■ **Task instructions**
Write out every entry below exactly as it appears. Pictures do not belong in the copy.

Stored items:
:::::
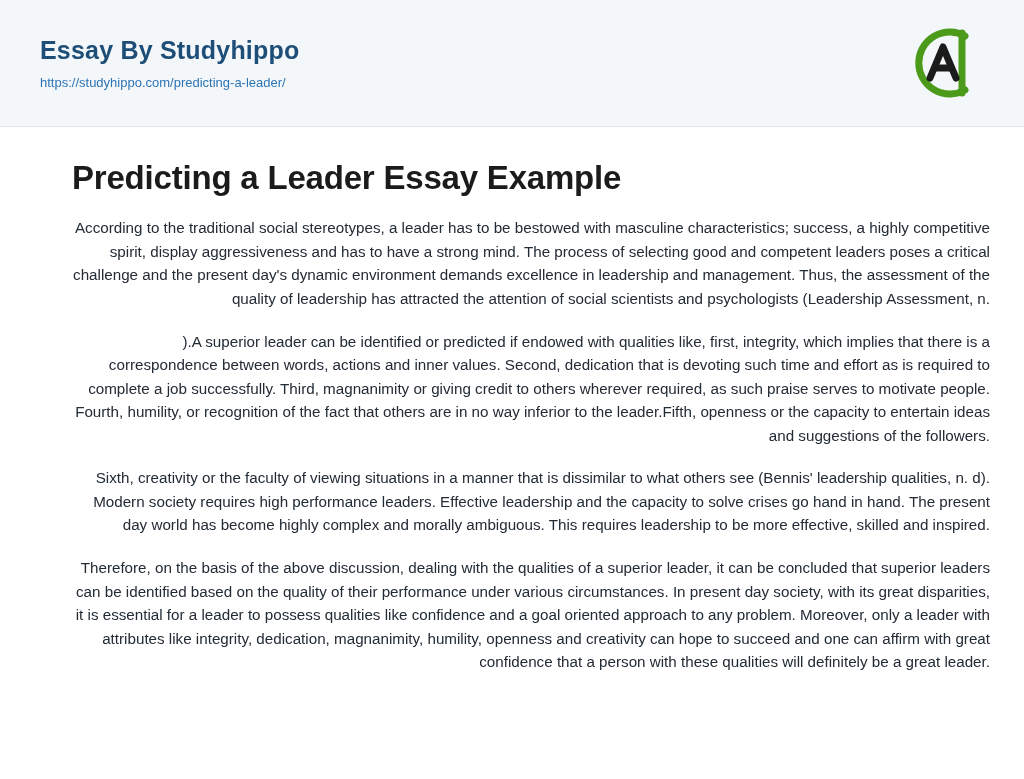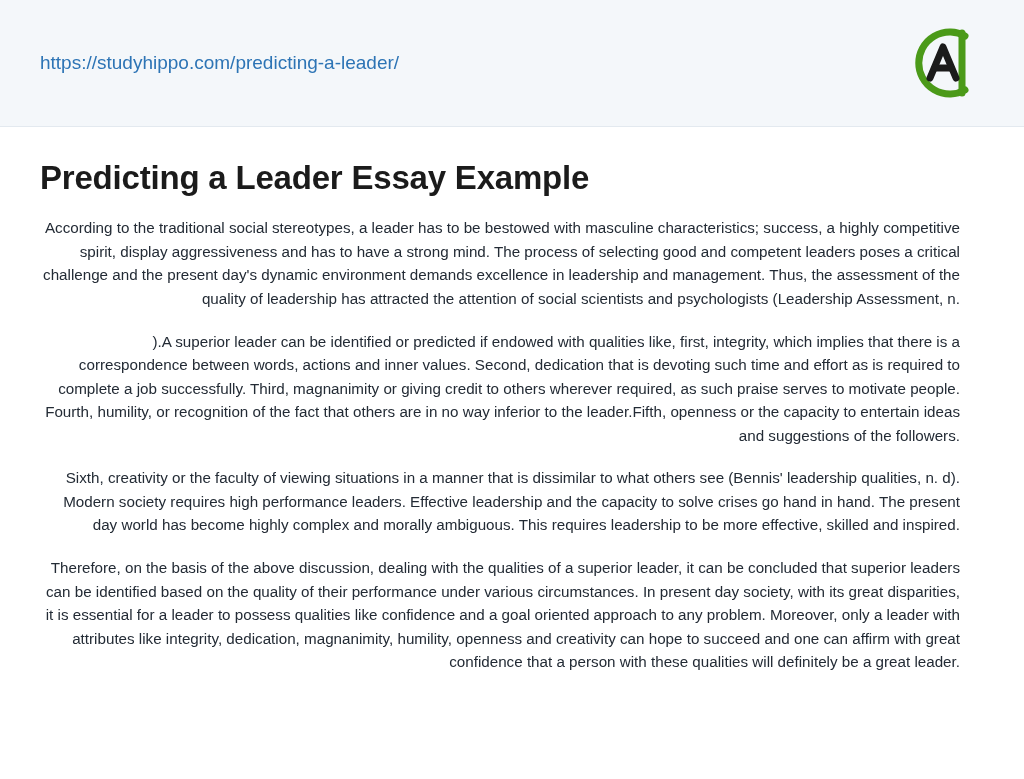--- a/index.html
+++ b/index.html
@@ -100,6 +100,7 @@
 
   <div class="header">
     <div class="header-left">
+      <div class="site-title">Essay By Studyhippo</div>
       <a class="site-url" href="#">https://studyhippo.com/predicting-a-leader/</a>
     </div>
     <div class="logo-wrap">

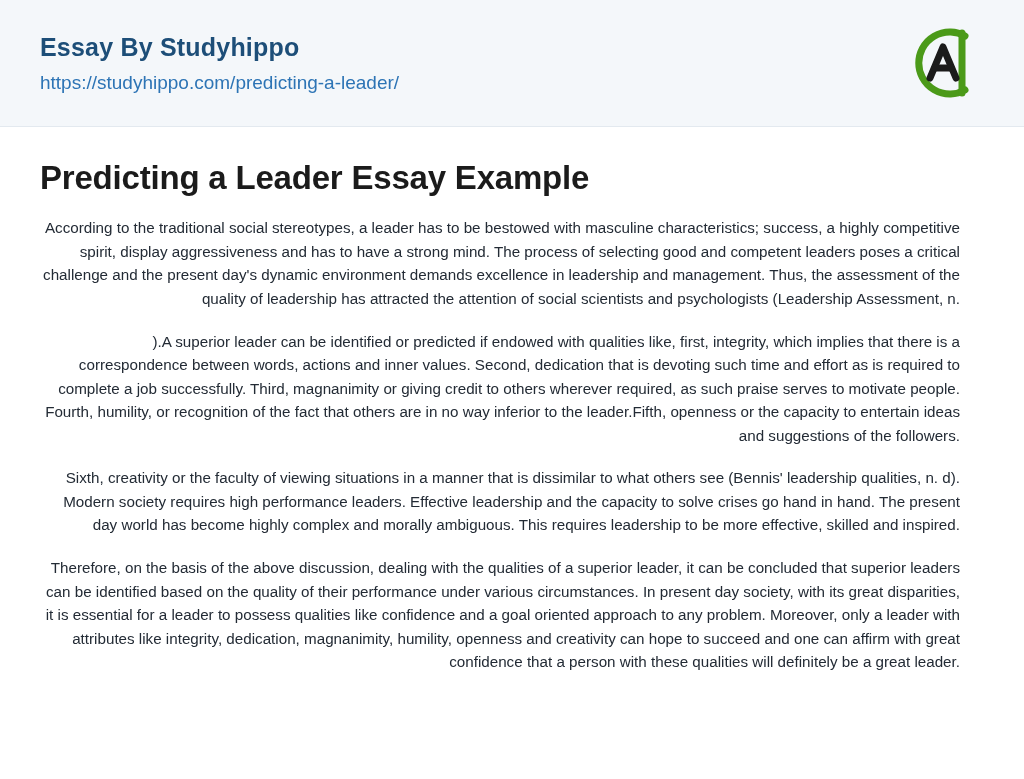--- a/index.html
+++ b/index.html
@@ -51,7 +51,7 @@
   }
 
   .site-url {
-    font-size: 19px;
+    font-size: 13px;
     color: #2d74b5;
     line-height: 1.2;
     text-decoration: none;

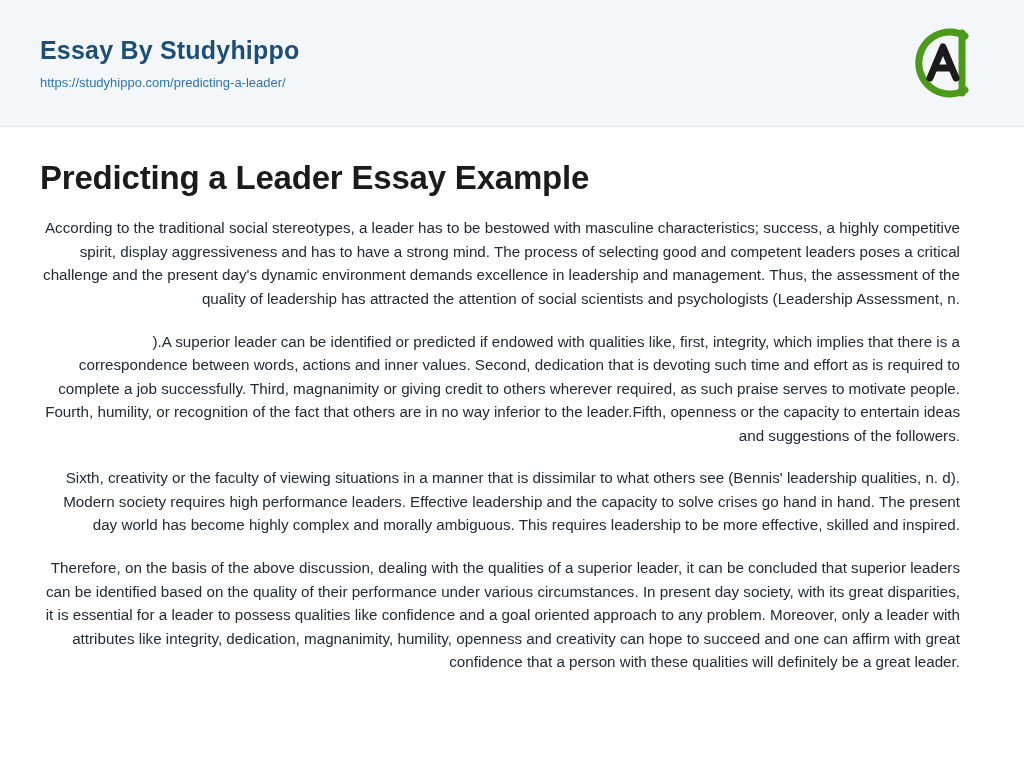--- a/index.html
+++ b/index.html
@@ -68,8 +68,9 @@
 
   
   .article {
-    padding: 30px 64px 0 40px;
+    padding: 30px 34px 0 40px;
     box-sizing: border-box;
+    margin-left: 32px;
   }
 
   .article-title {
:::::
■ **Expected output**
--- a/index.html
+++ b/index.html
@@ -100,6 +100,7 @@
 
   <div class="header">
     <div class="header-left">
+      <div class="site-title">Essay By Studyhippo</div>
       <a class="site-url" href="#">https://studyhippo.com/predicting-a-leader/</a>
     </div>
     <div class="logo-wrap">

--- a/index.html
+++ b/index.html
@@ -51,7 +51,7 @@
   }
 
   .site-url {
-    font-size: 19px;
+    font-size: 13px;
     color: #2d74b5;
     line-height: 1.2;
     text-decoration: none;

--- a/index.html
+++ b/index.html
@@ -68,8 +68,9 @@
 
   
   .article {
-    padding: 30px 64px 0 40px;
+    padding: 30px 34px 0 40px;
     box-sizing: border-box;
+    margin-left: 32px;
   }
 
   .article-title {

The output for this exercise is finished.